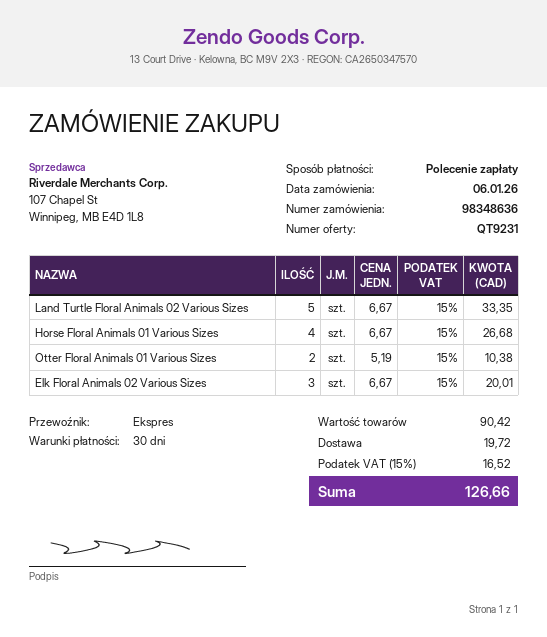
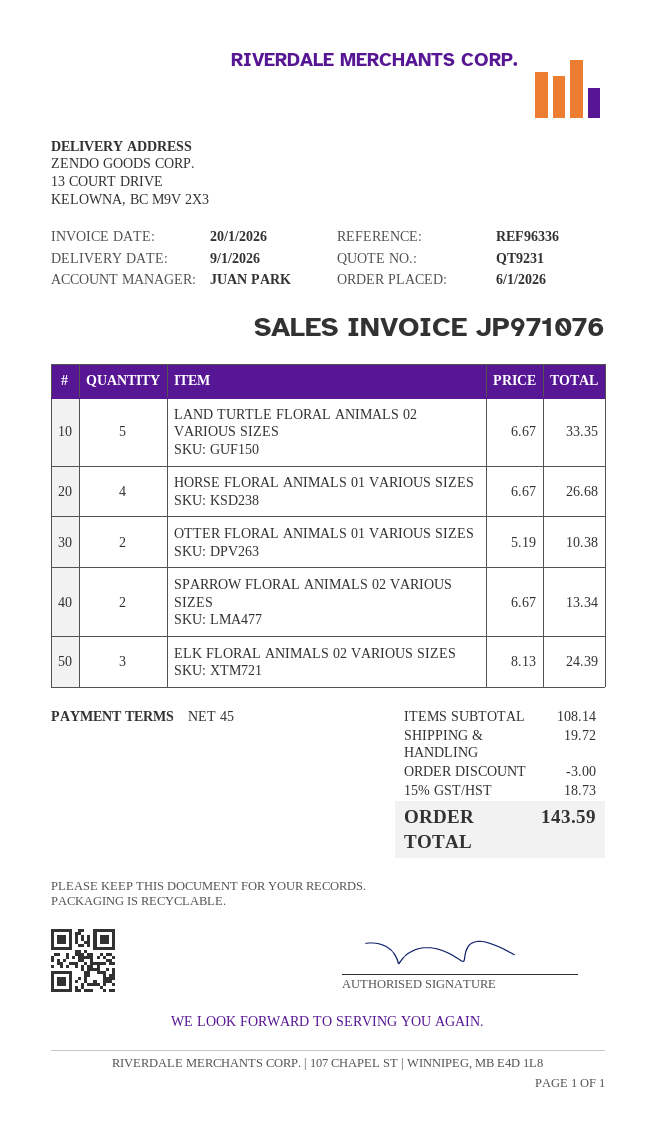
payment terms: 30 days -> 45 days
Elk Floral Animals 02 Various Sizes: 3 x 6.67 = 20.01 -> 3 x 8.13 = 24.39
SPARROW FLORAL ANIMALS 02 VARIOUS SIZES: none -> 2 x 6.67 = 13.34
subtotal: 90.42 -> 108.14
discount: none -> 3.00
tax: 15% = 16.52 -> 15% = 18.73
total: 126.66 -> 143.59

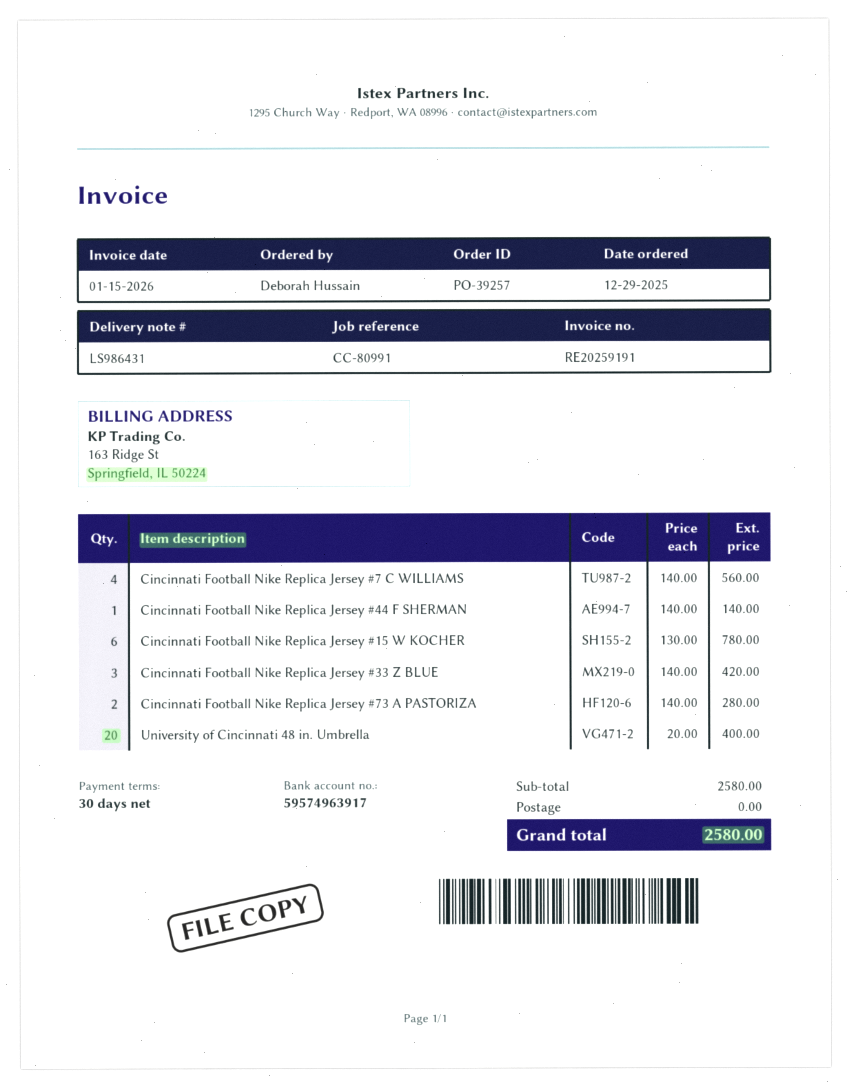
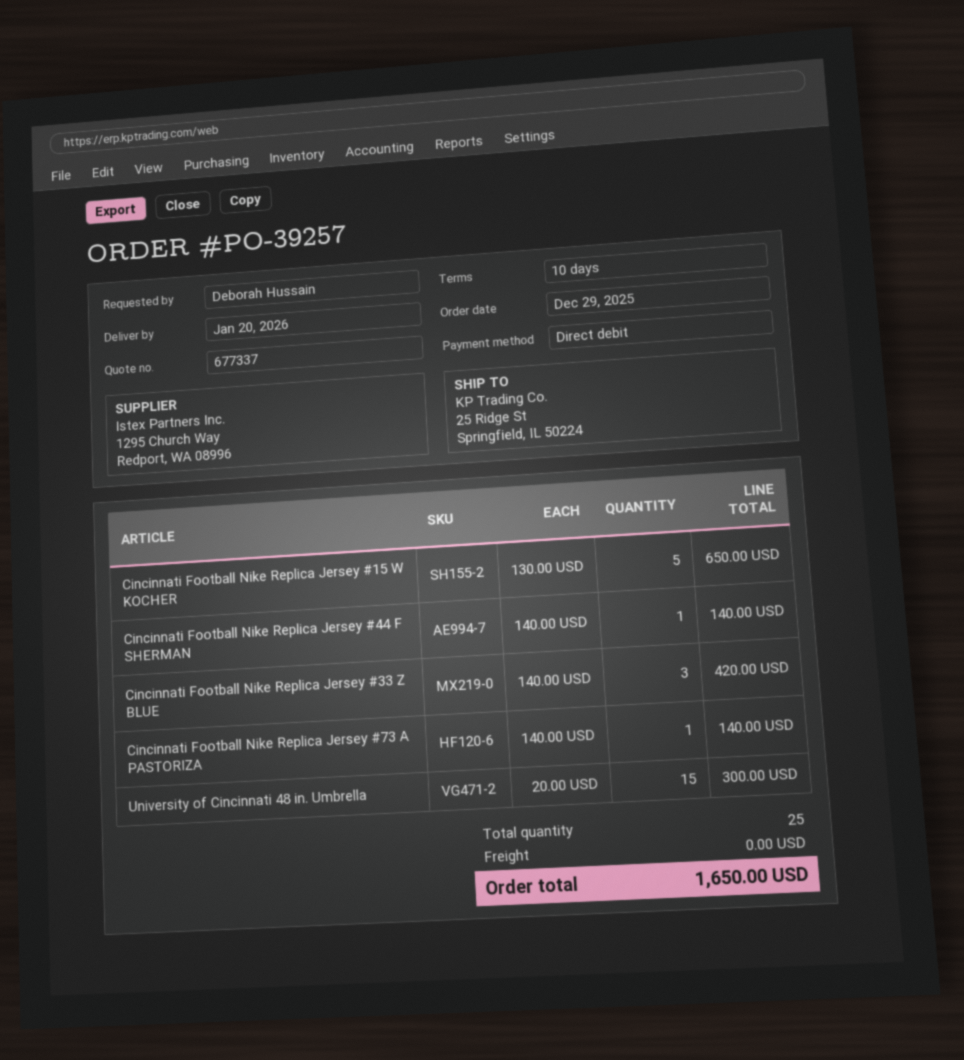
payment terms: 30 days -> 10 days
Cincinnati Football Nike Replica Jersey #7 C WILLIAMS: 4 x 140.00 = 560.00 -> none
Cincinnati Football Nike Replica Jersey #15 W KOCHER: 6 x 130.00 = 780.00 -> 5 x 130.00 = 650.00
Cincinnati Football Nike Replica Jersey #73 A PASTORIZA: 2 x 140.00 = 280.00 -> 1 x 140.00 = 140.00
University of Cincinnati 48 in. Umbrella: 20 x 20.00 = 400.00 -> 15 x 20.00 = 300.00
total: 2580.00 -> 1650.00

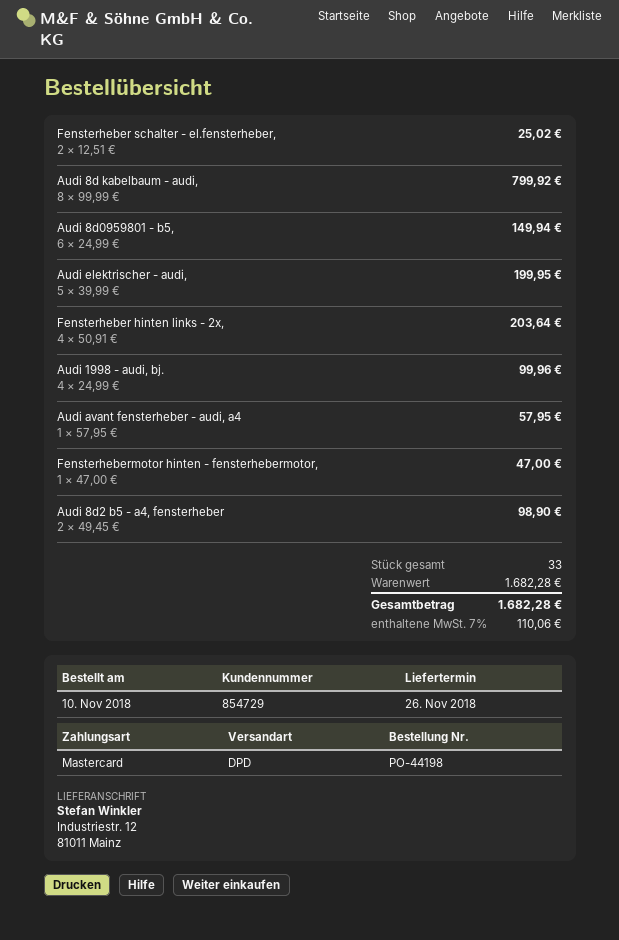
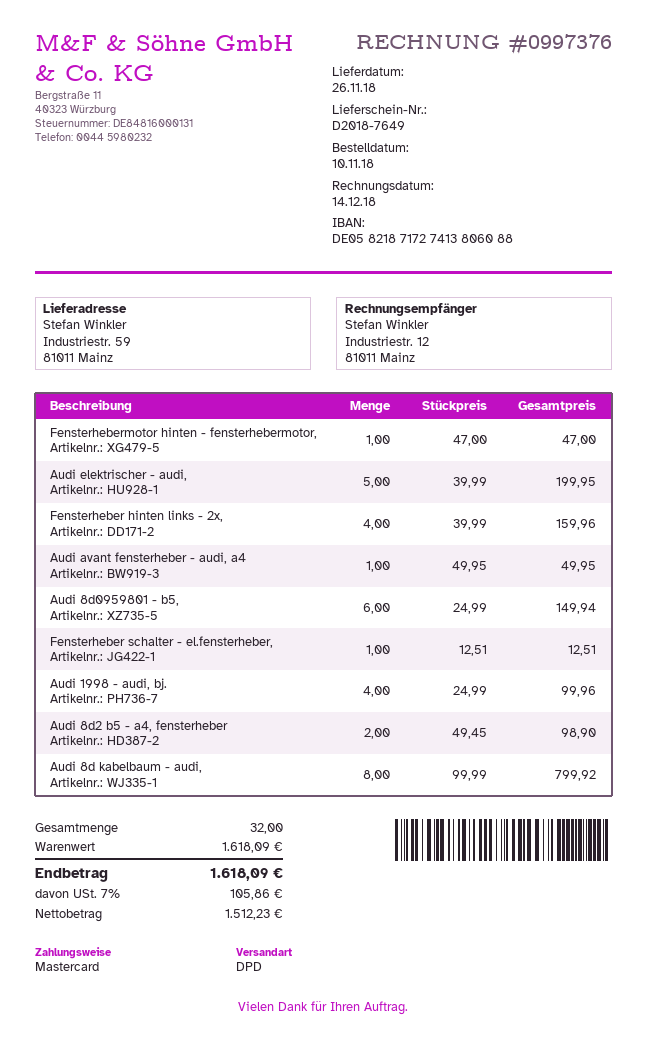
ship to: Industriestr. 12, 81011 Mainz -> Industriestr. 59, 81011 Mainz
Fensterheber schalter - el.fensterheber,: 2 x 12.51 = 25.02 -> 1 x 12.51 = 12.51
Fensterheber hinten links - 2x,: 4 x 50.91 = 203.64 -> 4 x 39.99 = 159.96
Audi avant fensterheber - audi, a4: 1 x 57.95 = 57.95 -> 1 x 49.95 = 49.95
total quantity: 33 -> 32
subtotal: 1682.28 -> 1618.09
tax: 7% = 110.06 -> 7% = 105.86
total: 1682.28 -> 1618.09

**Exercise objective:** Copy exactly, without pictures, the lines above from the one with "total: 2580.00 -> 1650.00" down to the one with "Audi avant fensterheber", inclusive.

**Response area:**
total: 2580.00 -> 1650.00

ship to: Industriestr. 12, 81011 Mainz -> Industriestr. 59, 81011 Mainz
Fensterheber schalter - el.fensterheber,: 2 x 12.51 = 25.02 -> 1 x 12.51 = 12.51
Fensterheber hinten links - 2x,: 4 x 50.91 = 203.64 -> 4 x 39.99 = 159.96
Audi avant fensterheber - audi, a4: 1 x 57.95 = 57.95 -> 1 x 49.95 = 49.95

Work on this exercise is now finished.